Bob Dylan has shocked me with his autobiography. I had low expectations for the book since he is a song writer and not an author. Well Dylan has written an enlightening, entertaining, detailed book about music as it relates to himself.
I was on vacation in Min when the book came out so I bought it at Mall of what's wrong with America. I hate malls but they had a bookstore. Then we drove north and finally ended up on Highway 61. It was serendipitous to start reading the book in his home state on Highway 61! Ironically there is not a lot about Min. in the book.
I have never read an autobiography like this one. The first shock was the level of detail. He describes a train whistle blowing during a conversation decades ago and these types of details are displayed in ever section. I would not be surprised if Bob used his own journal to as a reference as I was always going "how did he remember that?" Or maybe he "added" the details to help paint the picture he saw in his head. Or maybe he just has an incredible memory (we know that he must to remember the words and music to his hundreds of songs.)

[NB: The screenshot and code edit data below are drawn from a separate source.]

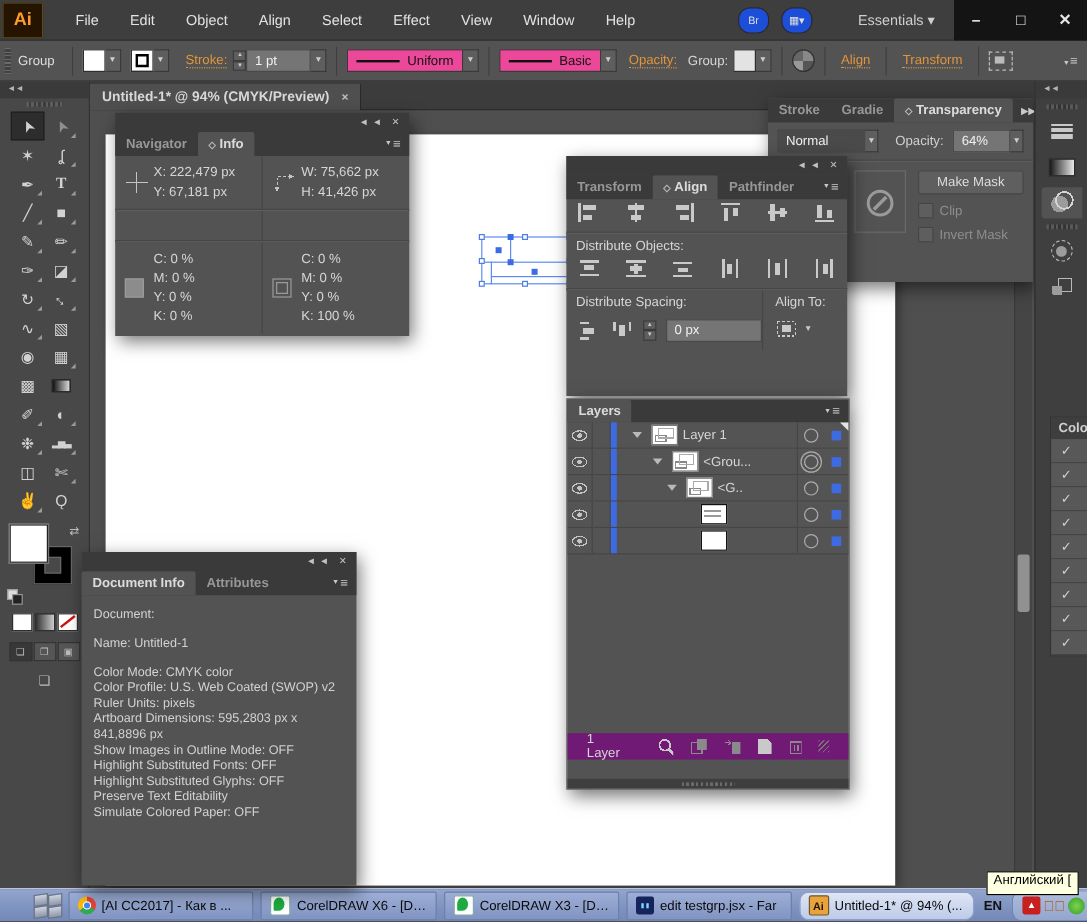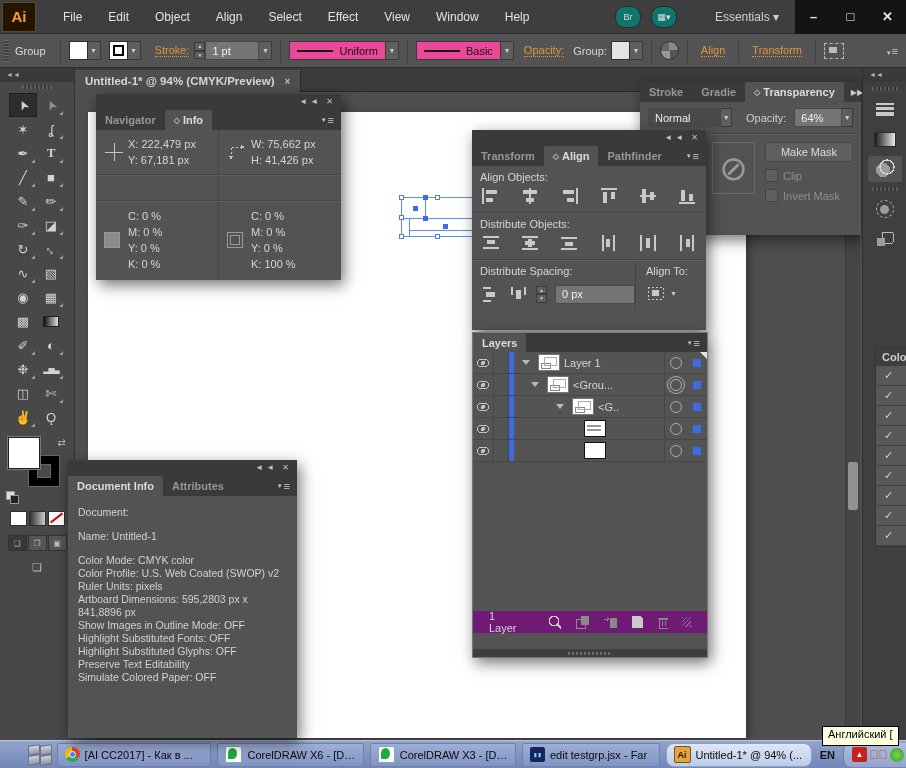"Br" .mb-btn { background: #0f766e -> #1d4ed8 }
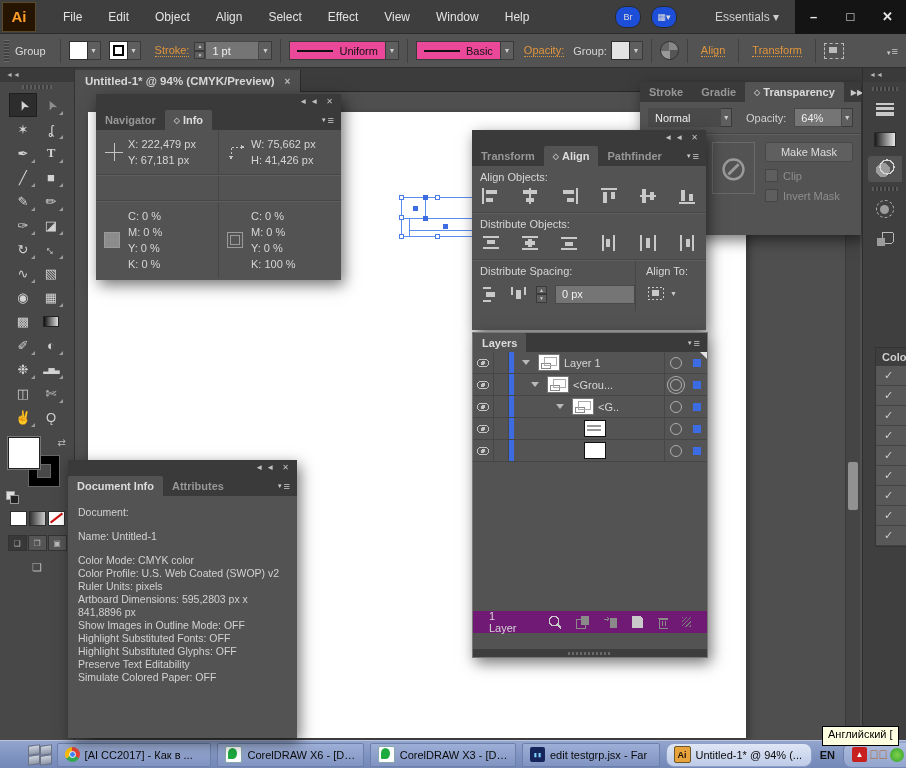"Align Objects:" div { html: <div>Align Objects:</div> -> none }
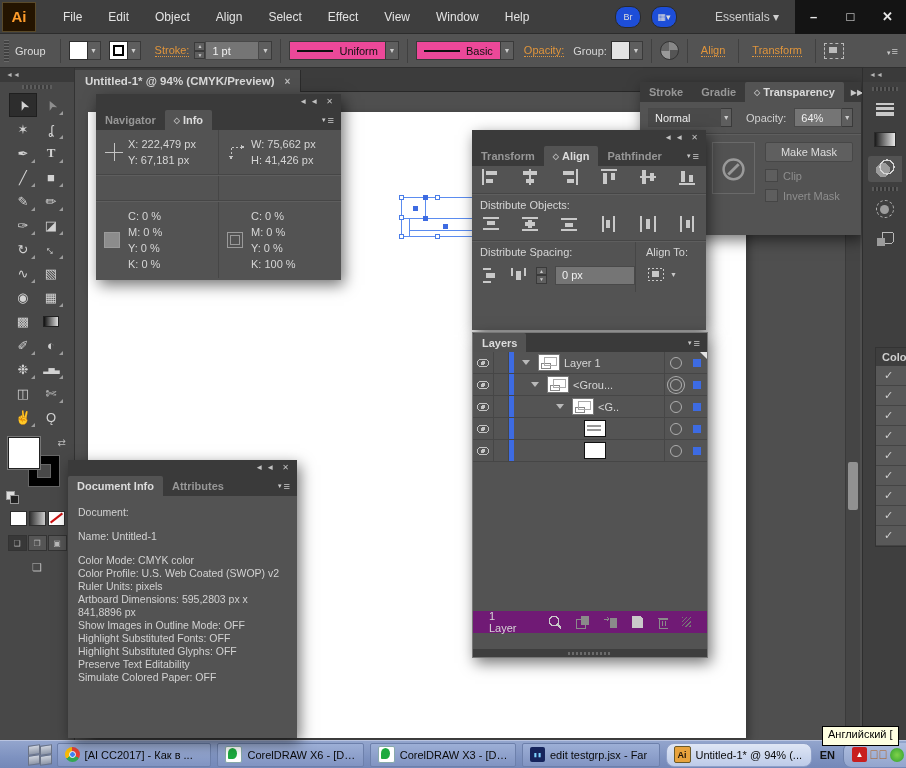"Layer 1" div { padding-left: 8px -> 13px }
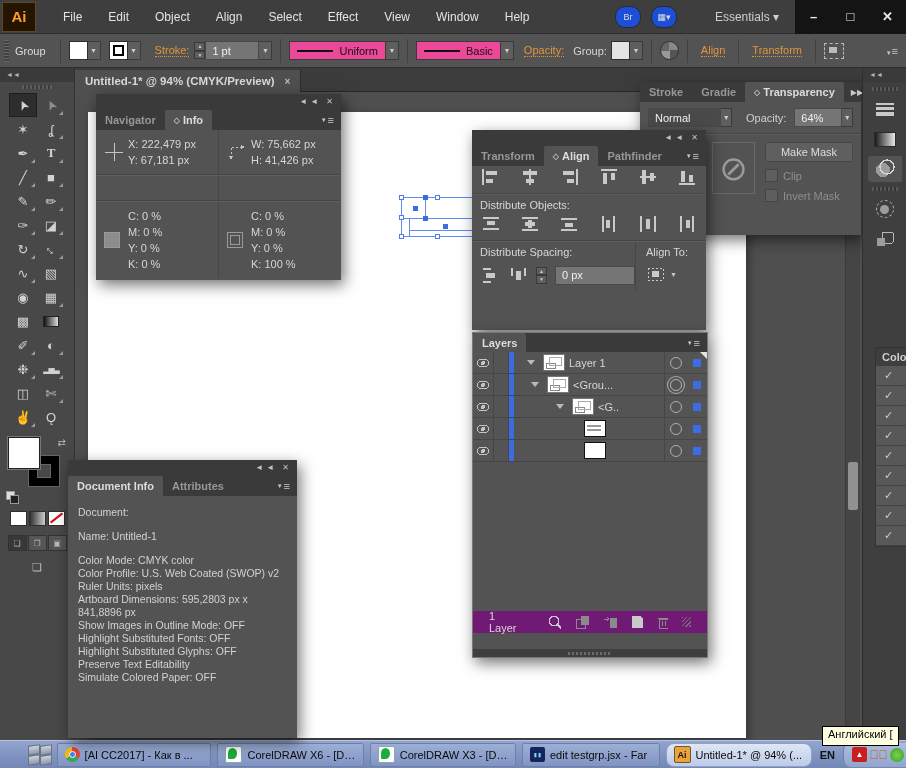"<Grou..." div { padding-left: 17px -> 30px }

The next peculiar aspect of the book is that you never really know when or where he is during a passage. Dylan jumps all over the board even within a paragraph and he goes off on many tangents. If there is a structure to the book, then it is definitely not chronological. Reading the book makes you feel you are sitting on a porch listening to old man telling stories. The next time I read the book I think that I will try to figure out and record the time and places of the stories. Brilliantly, Dylan leaves you with a vivid picture. This is not a collection of random musings. It is like the art where a picture is created out of many different related photographs.
I was also pleasantly surprised at the level of emotional detail Bob gives. Because of his famous history of not talking about himself, I did not expect him to write in such a personal manner. Although, the one theme in the book is music. There almost no detail about his "personal" life outside of music. I appreciated this since I do not care about the color of his house or his favorite toy growing up. Instead, we learn about what books, music, people that influenced his music.
The book is broken into 5 sections about significant periods of his life. They are not in chronological order and he does jump all over the place in each of the sections. Here they are:
- Making up the score - description of NYC when he was getting started.
- The lost land - mainly talks about influences from Minn to NYC.
- New Morning - living in Woodstock while trying to get isolation. Talks about NOT being the "spokesman of a generation" that he didn't even understand.
- Oh Mercy - How he was "lost" in the 80s and how he got it back. Extreme detail in the recording process of Oh Mercy.
- River of Ice - Details of the time in Min right before going to NYC. Talks about learning folk music and learning about Woody Guthrie, Jack Elliot, Joan Biaz. Very flattering descriptions of the later 2 (attempt to clean some laundry?).
I would very much recommend this book to obviously any Dylan fans but also to anyone interested in American music. It is quite a history lesson. I am not so naive to think that Chronicles is the gospel of Bob or even that it is %100 historically accurate, but what I find the most interesting is the topics that Dylan chooses to talk about. This is book about what Bob Dylan thinks has been important in his musical career.